Propos recueillis pour El Espectador par César Giraldo Zuluaga
(traduction par la rédaction des humanités)
NOTES
(1) - Avec l’accord de Kunming-Montréal, présenté en 2022 lors de la COP 15 Biodiversité, 200 pays s'engageaient à éviter une extinction massive d'espèces végétales et animales, notamment en protégeant au moins 30 % des terres et des mers d'ici à 2030. Voir notre publication précédente.

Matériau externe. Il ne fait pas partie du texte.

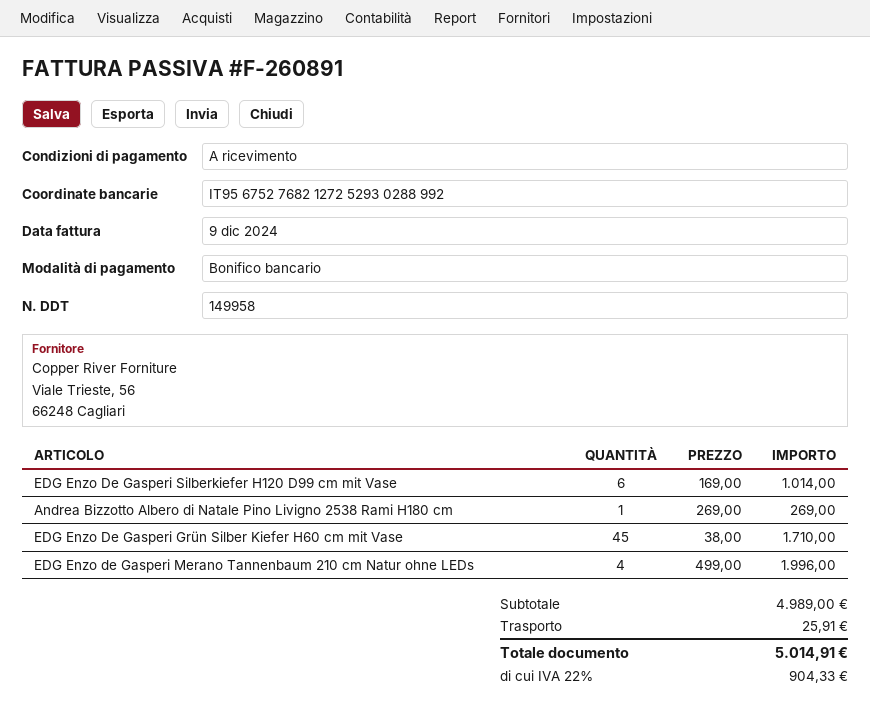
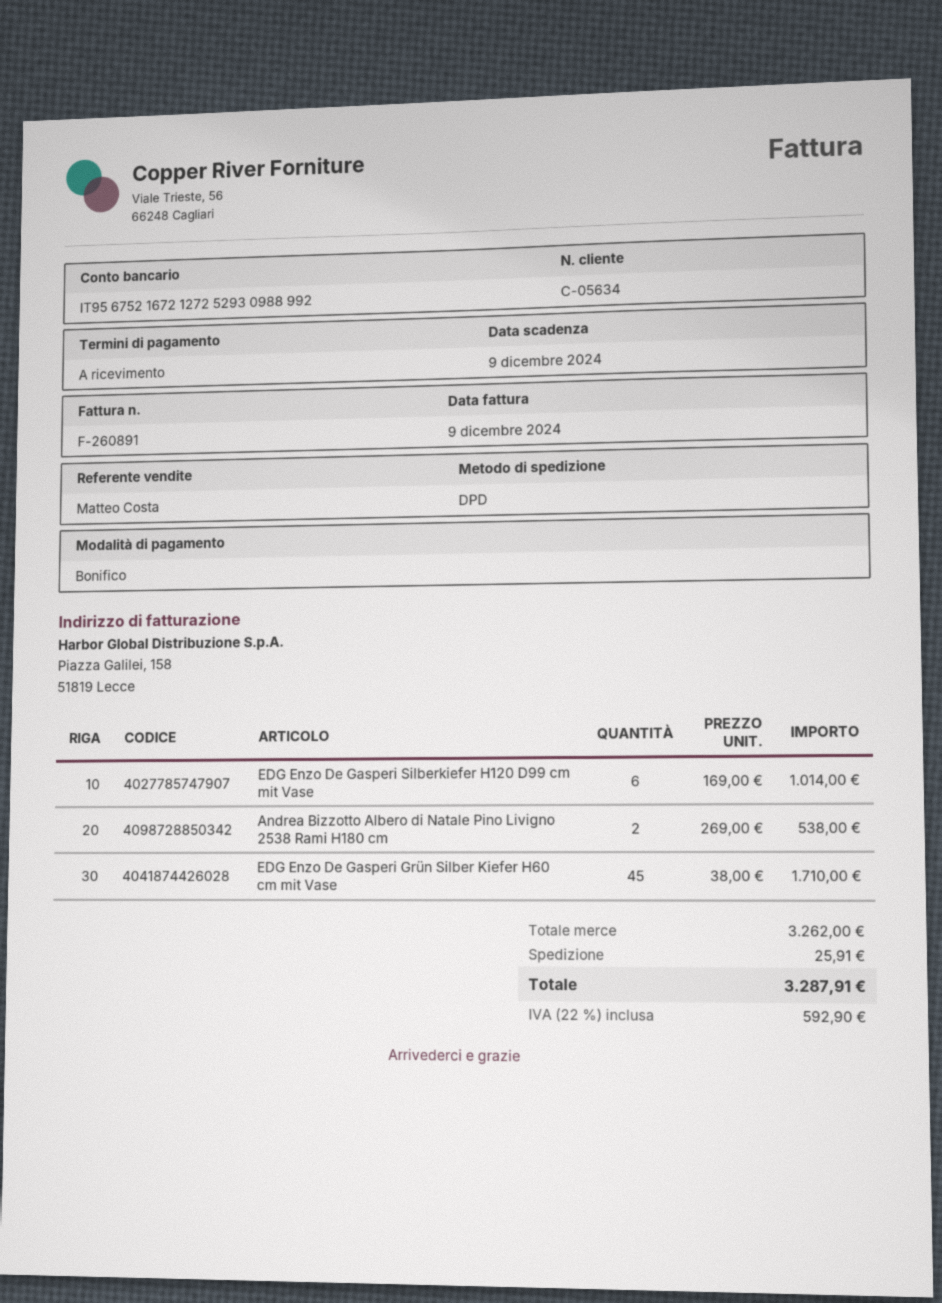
bank account: IT9567527682127252930288992 -> IT9567521672127252930988992
Andrea Bizzotto Albero di Natale Pino Livigno 2538 Rami H180 cm: 1 x 269.00 = 269.00 -> 2 x 269.00 = 538.00
EDG Enzo de Gasperi Merano Tannenbaum 210 cm Natur ohne LEDs: 4 x 499.00 = 1996.00 -> none
subtotal: 4989.00 -> 3262.00
tax: 22% = 904.33 -> 22% = 592.90
total: 5014.91 -> 3287.91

(2) - L’Orénoque (du nom du fleuve qui la traverse) est une vaste région de savane et de zones humides située à l’est de la Colombie. S’étendant sur 25 millions d’hectares et abritant près de 1,5 million d’habitants, cette région a connu une conversion massive de ses terres au cours des dernières décennies. Entre 1990 et 2015, plus d’un million d’hectares de forêts ont été défrichés pour créer des pâturages, principalement dans le département de Meta. A Casanare, dans cette même région, la culture du riz a pour sa part augmenté de 222% ces dix dernières années.
(3) - Un biome, appelé aussi macroécosystème ou aire biotique, est un ensemble d'écosystèmes caractéristique d'une aire biogéographique et nommé à partir de la végétation et des espèces animales qui y prédominent et y sont adaptées (Wikipédia).

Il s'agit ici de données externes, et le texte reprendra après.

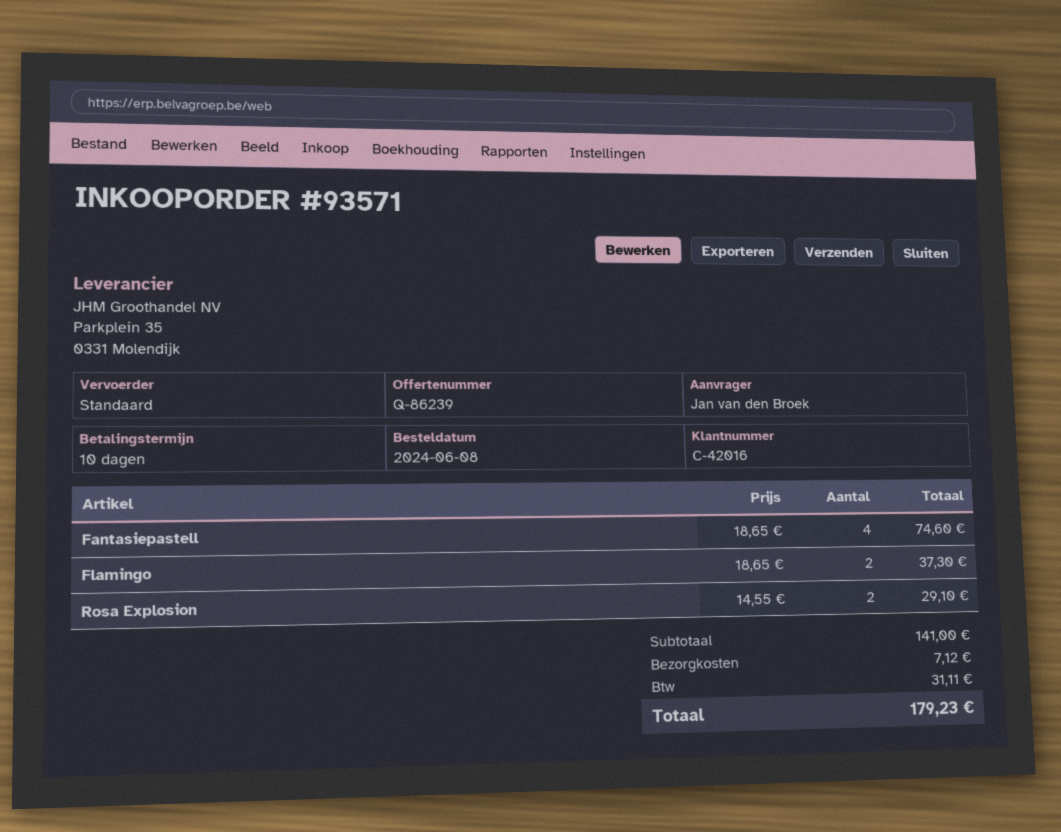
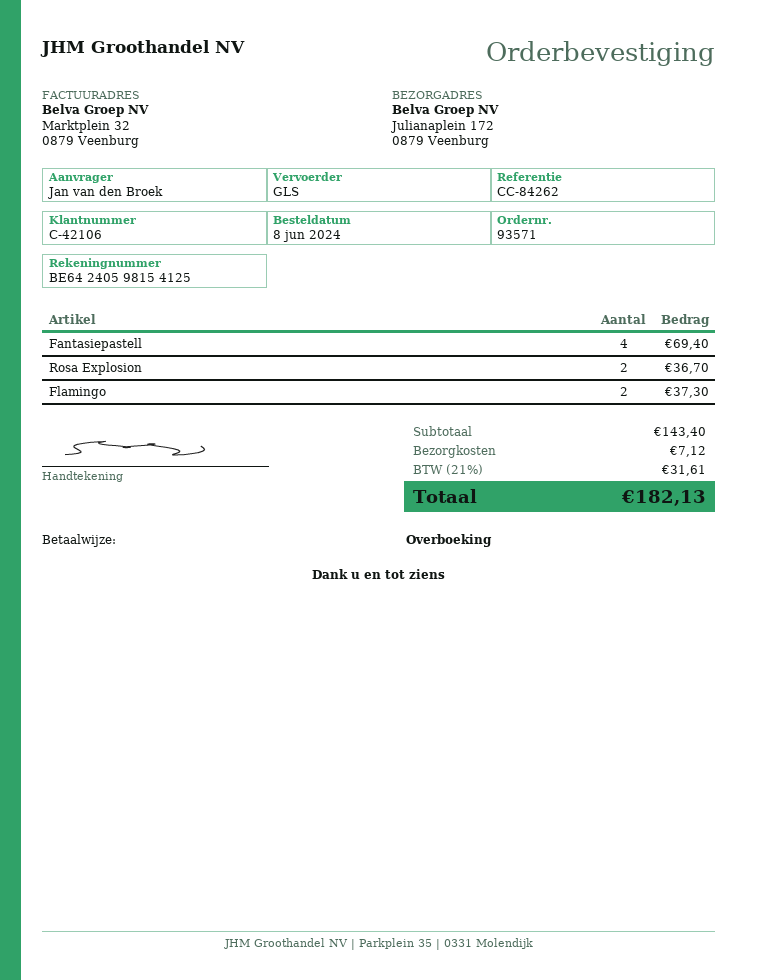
customer number: C-42016 -> C-42106
shipping method: standard -> GLS
Fantasiepastell: 4 for 74.60 -> 4 for 69.40
Rosa Explosion: 2 for 29.10 -> 2 for 36.70
subtotal: 141.00 -> 143.40
tax: 31.11 -> 31.61
total: 179.23 -> 182.13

(4) - Le páramo (de l'espagnol páramo : plateau, lande) est un biotope néotropical d'altitude, qu'on trouve dans la cordillère des Andes, entre la limite des forêts et les neiges éternelles.

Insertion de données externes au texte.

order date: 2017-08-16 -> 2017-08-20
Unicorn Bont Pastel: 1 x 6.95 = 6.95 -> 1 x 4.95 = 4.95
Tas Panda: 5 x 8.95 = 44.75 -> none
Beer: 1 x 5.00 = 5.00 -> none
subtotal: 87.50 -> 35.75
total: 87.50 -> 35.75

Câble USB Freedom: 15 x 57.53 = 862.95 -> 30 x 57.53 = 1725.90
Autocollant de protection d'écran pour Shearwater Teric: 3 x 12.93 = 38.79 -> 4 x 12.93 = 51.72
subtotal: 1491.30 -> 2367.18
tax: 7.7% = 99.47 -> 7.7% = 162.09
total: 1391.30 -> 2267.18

(5) - Embrapa, Empresa Brasileira de Pesquisa Agropecuária (Entreprise Brésilienne de Recherche Agricole), est une entreprise d’État brésilienne fondée en 1973 et spécialisée dans l’agronomie. Elle est largement à l’origine de la transformation du Brésil en grande puissance agricole en ayant notamment adapté les variétés les plus courantes (blé, maïs, soja) au climat sub-tropical d’une grande partie du Brésil, notamment du Sertão et du Cerrado. Embrapa relève du Ministère brésilien de l’agriculture, de l’élevage et de l’approvisionnement alimentaire).
(6) - en espagnol, ‘Semillas del futuro’, en anglais ‘Seeds of the Future’, c’est un centre d'innovation mondial, situé sur le campus de Palmira en Colombie. Il s’agit, grâce à la génomique, au phénotypage numérique et aux technologies de l'information, de construire une "banque de connaissances", permettant le déploiement de la diversité des cultures.
(7) - Le Protocole de Nagoya sur l'accès aux ressources génétiques et le partage juste et équitable des avantages découlant de leur utilisation à la Convention sur la diversité biologique, est un accord international sur la biodiversité. Il a été adopté par la dixième réunion de la Conférence des Parties à la Convention sur la diversité biologique des Nations unies, le 29 octobre 2010 à Nagoya, au Japon, et est entré en vigueur le 12 octobre 2014. Cet accord vise un partage juste et équitable des avantages découlant de l'utilisation des ressources génétiques de « plantes, animaux, bactéries ou d'autres organismes, dans un but commercial, de recherche ou pour d’autres objectifs ». Un de ses objectifs est de fournir des outils pour combattre la « Biopiraterie » (l'appropriation illégitime des ressources génétiques et des connaissances traditionnelles autochtones).